From 70b06fb5d55d639fd74596a2ff6971cb57c030ca Mon Sep 17 00:00:00 2001
From: Eric Anholt <eric@anholt.net>
Date: Wed, 19 Aug 2015 09:38:14 -0700
Subject: [PATCH] vc4: Convert blending to being done in 4x8 unorm normally.

We can't do this all the time, because you want blending to be done in
linear space, and sRGB would lose too much precision being done in 4x8.
The win on instructions is pretty huge when you can, though.
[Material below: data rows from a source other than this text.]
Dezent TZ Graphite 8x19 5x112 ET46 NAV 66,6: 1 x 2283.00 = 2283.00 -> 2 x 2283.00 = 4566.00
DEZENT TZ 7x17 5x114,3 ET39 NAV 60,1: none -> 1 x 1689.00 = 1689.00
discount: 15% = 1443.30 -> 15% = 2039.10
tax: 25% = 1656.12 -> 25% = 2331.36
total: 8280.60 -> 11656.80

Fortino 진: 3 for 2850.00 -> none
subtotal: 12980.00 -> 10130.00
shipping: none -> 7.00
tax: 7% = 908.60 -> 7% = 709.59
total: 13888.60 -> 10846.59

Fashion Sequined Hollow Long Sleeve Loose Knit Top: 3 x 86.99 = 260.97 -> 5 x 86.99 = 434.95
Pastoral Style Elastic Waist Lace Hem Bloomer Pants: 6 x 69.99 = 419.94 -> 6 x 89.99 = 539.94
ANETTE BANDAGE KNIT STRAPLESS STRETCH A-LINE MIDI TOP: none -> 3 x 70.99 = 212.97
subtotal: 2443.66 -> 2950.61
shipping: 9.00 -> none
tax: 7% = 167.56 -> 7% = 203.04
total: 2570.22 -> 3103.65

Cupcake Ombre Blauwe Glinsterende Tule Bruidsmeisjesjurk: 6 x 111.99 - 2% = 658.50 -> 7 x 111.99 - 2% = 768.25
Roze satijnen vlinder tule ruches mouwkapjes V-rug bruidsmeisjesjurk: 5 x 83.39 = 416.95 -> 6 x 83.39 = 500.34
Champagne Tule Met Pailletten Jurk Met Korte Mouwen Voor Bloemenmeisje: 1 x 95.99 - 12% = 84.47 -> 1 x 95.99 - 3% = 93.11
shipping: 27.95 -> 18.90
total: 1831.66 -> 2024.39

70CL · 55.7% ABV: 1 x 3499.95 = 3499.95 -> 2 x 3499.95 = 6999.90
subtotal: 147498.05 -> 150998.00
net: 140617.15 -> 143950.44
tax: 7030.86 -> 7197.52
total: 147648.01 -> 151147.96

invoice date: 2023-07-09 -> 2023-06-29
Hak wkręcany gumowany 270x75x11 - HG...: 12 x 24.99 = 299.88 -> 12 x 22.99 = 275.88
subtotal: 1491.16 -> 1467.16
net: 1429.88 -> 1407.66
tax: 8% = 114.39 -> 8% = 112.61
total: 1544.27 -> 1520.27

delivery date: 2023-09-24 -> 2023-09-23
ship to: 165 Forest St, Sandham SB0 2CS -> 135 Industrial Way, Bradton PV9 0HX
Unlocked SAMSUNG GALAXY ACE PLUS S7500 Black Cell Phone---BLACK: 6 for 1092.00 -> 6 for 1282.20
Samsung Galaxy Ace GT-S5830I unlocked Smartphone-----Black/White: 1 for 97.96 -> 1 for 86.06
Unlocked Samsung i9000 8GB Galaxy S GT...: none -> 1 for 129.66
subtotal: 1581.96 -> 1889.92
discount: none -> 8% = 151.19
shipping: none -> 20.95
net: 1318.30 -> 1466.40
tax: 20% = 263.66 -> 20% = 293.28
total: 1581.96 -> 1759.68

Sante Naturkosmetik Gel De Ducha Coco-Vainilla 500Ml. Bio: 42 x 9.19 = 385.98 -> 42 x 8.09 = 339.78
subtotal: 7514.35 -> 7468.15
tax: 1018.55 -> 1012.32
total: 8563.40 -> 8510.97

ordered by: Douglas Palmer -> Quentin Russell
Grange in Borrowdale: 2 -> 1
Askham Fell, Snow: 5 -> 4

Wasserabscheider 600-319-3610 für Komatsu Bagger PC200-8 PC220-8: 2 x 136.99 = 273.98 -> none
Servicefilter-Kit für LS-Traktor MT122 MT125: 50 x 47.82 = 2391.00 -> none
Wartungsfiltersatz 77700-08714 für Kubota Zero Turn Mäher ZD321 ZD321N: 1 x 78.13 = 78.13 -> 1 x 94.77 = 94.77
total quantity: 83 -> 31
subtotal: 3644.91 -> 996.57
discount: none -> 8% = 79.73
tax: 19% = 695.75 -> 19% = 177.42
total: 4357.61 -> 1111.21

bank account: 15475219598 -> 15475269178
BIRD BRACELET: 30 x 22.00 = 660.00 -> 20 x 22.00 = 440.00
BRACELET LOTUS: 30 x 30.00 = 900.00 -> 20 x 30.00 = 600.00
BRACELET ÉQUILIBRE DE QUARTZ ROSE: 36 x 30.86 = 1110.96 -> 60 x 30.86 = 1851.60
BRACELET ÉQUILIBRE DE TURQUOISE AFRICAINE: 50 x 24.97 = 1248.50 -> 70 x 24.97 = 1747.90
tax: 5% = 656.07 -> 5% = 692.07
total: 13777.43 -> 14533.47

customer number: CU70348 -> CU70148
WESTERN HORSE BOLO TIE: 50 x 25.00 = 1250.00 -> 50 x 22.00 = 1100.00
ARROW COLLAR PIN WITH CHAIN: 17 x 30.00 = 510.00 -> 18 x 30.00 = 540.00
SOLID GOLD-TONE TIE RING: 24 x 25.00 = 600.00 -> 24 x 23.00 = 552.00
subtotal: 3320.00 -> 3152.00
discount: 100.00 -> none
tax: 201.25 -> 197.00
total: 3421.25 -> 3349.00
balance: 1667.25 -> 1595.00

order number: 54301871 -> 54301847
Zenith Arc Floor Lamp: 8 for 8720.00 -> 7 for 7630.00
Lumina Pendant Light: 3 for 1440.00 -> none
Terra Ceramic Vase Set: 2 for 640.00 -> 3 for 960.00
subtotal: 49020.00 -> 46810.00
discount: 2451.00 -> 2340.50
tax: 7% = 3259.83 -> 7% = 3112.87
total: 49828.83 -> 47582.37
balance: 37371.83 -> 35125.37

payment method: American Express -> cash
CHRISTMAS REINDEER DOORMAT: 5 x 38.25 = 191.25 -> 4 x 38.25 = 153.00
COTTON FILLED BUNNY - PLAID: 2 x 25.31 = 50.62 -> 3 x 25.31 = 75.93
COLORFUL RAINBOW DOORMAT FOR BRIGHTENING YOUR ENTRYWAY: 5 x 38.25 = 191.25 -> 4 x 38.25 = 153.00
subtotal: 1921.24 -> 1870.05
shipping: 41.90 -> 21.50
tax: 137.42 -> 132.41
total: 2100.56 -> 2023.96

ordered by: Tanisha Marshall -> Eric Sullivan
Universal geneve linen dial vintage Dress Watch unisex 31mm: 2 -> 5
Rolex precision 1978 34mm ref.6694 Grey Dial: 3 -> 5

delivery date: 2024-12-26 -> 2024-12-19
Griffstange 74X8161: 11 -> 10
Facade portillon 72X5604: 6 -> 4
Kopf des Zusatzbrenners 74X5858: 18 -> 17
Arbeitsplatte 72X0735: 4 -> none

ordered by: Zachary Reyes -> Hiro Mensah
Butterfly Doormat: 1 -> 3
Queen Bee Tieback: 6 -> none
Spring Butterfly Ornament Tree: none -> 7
total uniforms in shared programs: 32065 -> 32168 (0.32%)
uniforms in affected programs:     327 -> 430 (31.50%)
total instructions in shared programs: 92644 -> 89830 (-3.04%)
instructions in affected programs:     15580 -> 12766 (-18.06%)

Improves openarena performance at 1920x1080 from 10.7fps to 11.2fps.
---
 src/gallium/drivers/vc4/vc4_context.h         |   5 +-
 src/gallium/drivers/vc4/vc4_nir_lower_blend.c | 286 +++++++++++++++---
 src/gallium/drivers/vc4/vc4_qir.h             |   2 +
 src/gallium/drivers/vc4/vc4_state.c           |   4 +-
 src/gallium/drivers/vc4/vc4_uniforms.c        |  30 +-
 5 files changed, 276 insertions(+), 51 deletions(-)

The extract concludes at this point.